Throughout the year of 1997, the CIA worked on the creation of the now notorious video animation designed to discredit the eyewitnesses. On Nov. 18, 1997, the FBI previewed this video for a national audience. Again, one would think this a likely topic for the Intelligence Committee’s next report, the one covering the period Jan. 7, 1997 – Oct. 21, 1998. But again, not a word.
These reports are well-detailed. They discuss subjects of serious and obvious national import, including terrorist acts like the destruction of Pan Am 103, but they also delve into the speculative like the CIA-Contra story, Y2K and “the release of the JFK files.” But not one public word about TWA Flight 800.
After Kerry’ remarks to Larry King on September 11, at least one person called his office for a clarification. After some back-and-forth, she was told that she must have misunderstood.
On Sept. 24,2001, there was no mistaking the meaning of Sen. Kerry’s remarks. I personally watched him say the following to Chris Matthews on “Hardball.”
You know, we’ve had terrorism for a long time now.

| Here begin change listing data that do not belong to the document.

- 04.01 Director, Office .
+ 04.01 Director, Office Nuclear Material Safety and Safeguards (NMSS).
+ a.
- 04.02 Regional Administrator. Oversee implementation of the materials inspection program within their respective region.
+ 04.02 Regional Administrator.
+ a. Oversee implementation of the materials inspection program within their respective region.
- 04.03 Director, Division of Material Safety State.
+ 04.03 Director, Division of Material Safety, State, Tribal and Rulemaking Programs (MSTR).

We’ve had the Achille Lauro, the Munich Olympics, the pipe bomb at the Olympics in Atlanta, the TWA 800, the bombing of embassies, and it’s not going to disappear overnight.
On Sept. 20, 2001, one mainstream newspaper broke the story of how the so-called Gore Commission failed conspicuously to address airline safety. The paper claimed that this failure “represents the clearest recent public example of the success that airlines have long had in defeating calls for more oversight.”

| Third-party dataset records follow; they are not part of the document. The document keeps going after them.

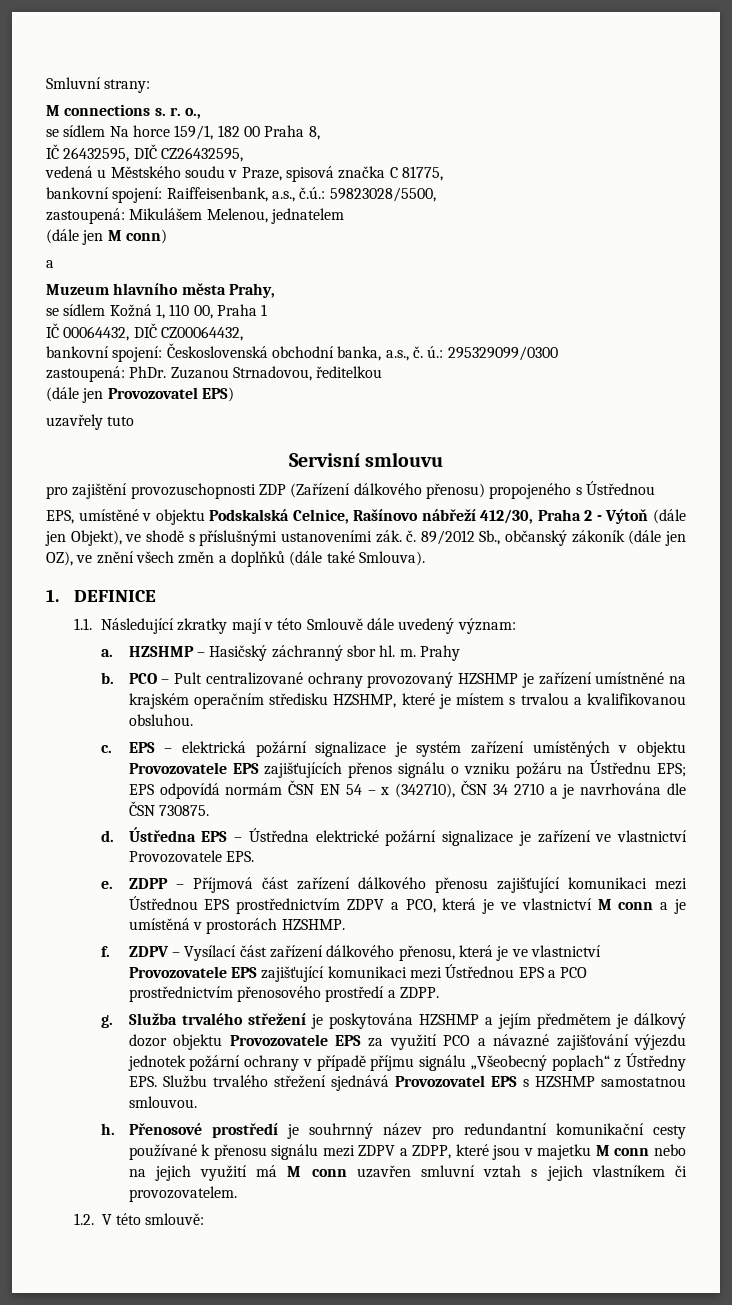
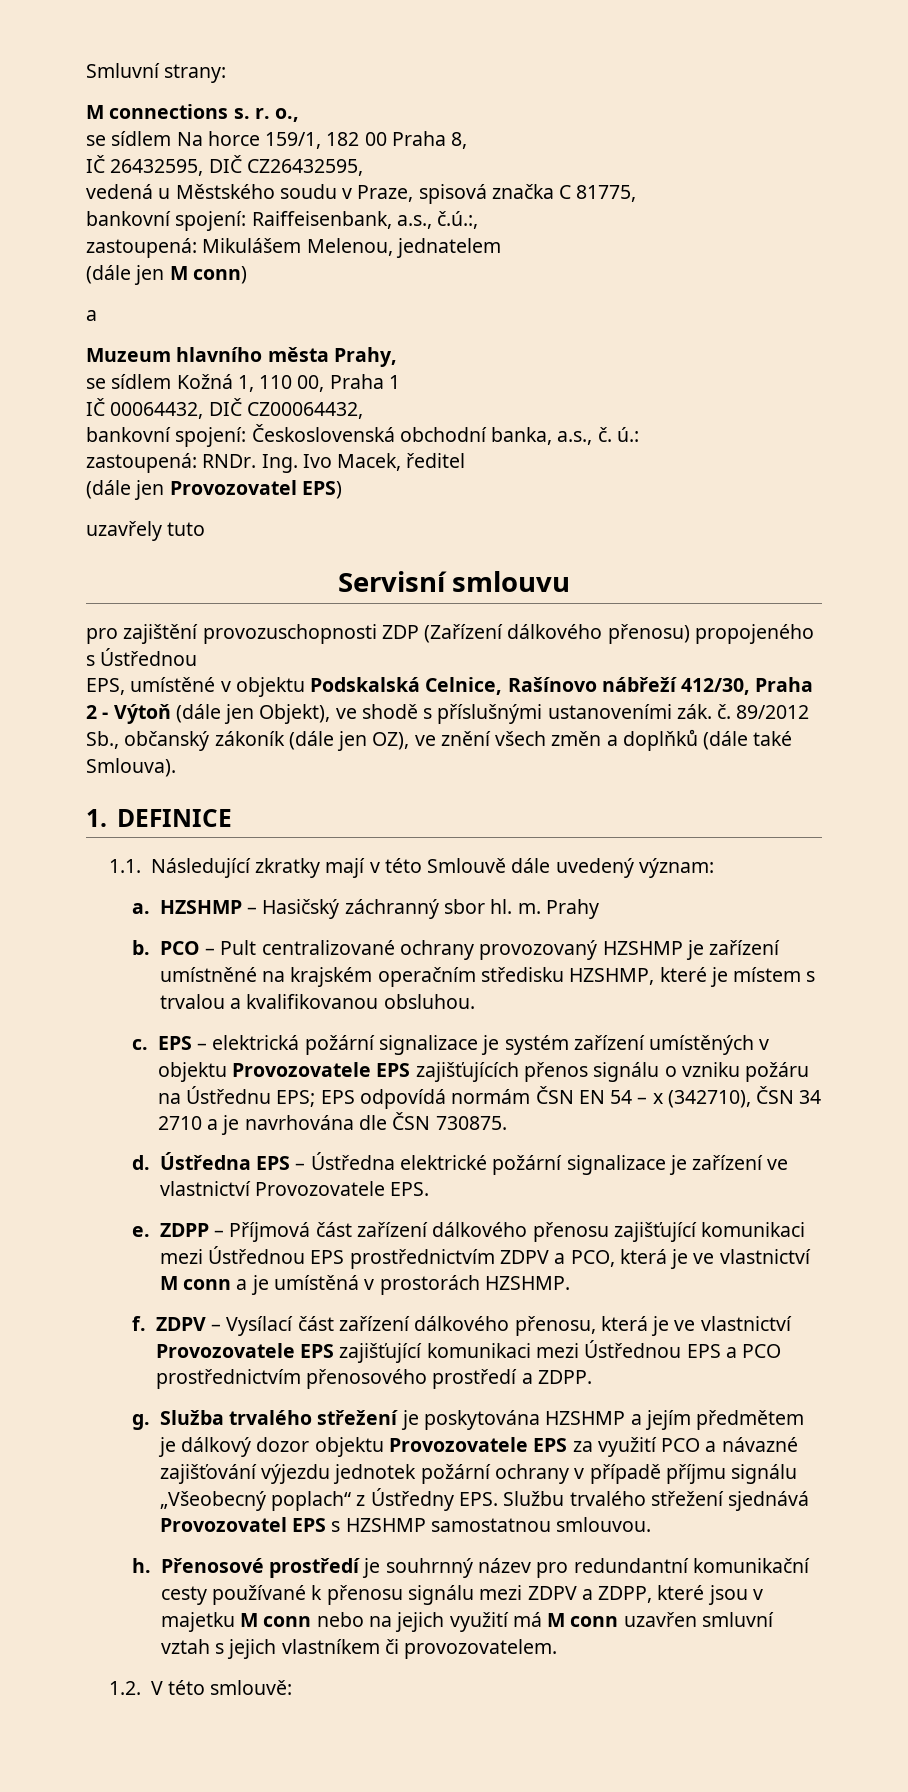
- bankovní spojení: Raiffeisenbank, a.s., č.ú.: 59823028/5500,
+ bankovní spojení: Raiffeisenbank, a.s., č.ú.:,
- bankovní spojení: Československá obchodní banka, a.s., č. ú.: 295329099/0300
- zastoupená: PhDr. Zuzanou Strnadovou, ředitelkou
+ bankovní spojení: Československá obchodní banka, a.s., č. ú.:
+ zastoupená: RNDr. Ing. Ivo Macek, ředitel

The paper traced that failure to a series of campaign donations from the airlines to the Democratic National Committee in 1996 in the wake of the crash of TWA Flight 800, donations likely solicited by Al Gore himself. That newspaper just happened to be John Kerry’s hometown Boston Globe, which has now, not surprisingly, endorsed Kerry for president.

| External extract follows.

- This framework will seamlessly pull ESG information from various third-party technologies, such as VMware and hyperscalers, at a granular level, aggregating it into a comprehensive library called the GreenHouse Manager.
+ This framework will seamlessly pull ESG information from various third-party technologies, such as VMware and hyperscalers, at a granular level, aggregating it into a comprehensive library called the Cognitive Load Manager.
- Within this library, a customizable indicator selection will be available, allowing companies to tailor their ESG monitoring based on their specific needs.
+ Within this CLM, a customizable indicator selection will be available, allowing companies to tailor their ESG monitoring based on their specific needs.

Of course, it is possible that Sen. Kerry merely misspoke about a terrorist attack against TWA 800 on two occasions, and it is possible, too, that the Globe’s entrance into the fray was merely coincidental. But given the brutal realities of Democratic presidential politics it is altogether possible that these revelations were calculated and perhaps even coordinated. And if he did misspeak about so grave an issue on two occasions, one must question his fitness for the presidency.
In our book, “First Strike,” James Sanders and I make this arguably prophetic comment:
John Kerry seemed to have his sights on Al Gore’s Achilles’ heel. After the events of September 11, the story of how Al Gore helped subvert the investigation into TWA 800 and undermine airport security may yet prove to be a career-killer. Kerry’s “slips” may put Gore out of the race even before he gets in.
Two weeks after advanced copies of “First Strike” started circulating around Washington, Gore withdrew from the presidential race. It would be presumptuous of us to believe that these accumulating revelations caused Gore to withdraw. But if not, what did? Gore’s withdrawal shocked Washington. From this perspective, Gore’s surprise endorsement of Howard Dean may have been meant not as a rebuke of Sen. Joe Lieberman, but as payback to Sen. John Kerry.
“We went through this flurry of activity, talking about it, but not really doing [sic] hard work of responding,” said Kerry on September 11. The shameful thing is that, even today, while he pounds Bush for his presumed lack of credibility, Kerry continues to play political games with the one event that may well have anticipated that horrific day.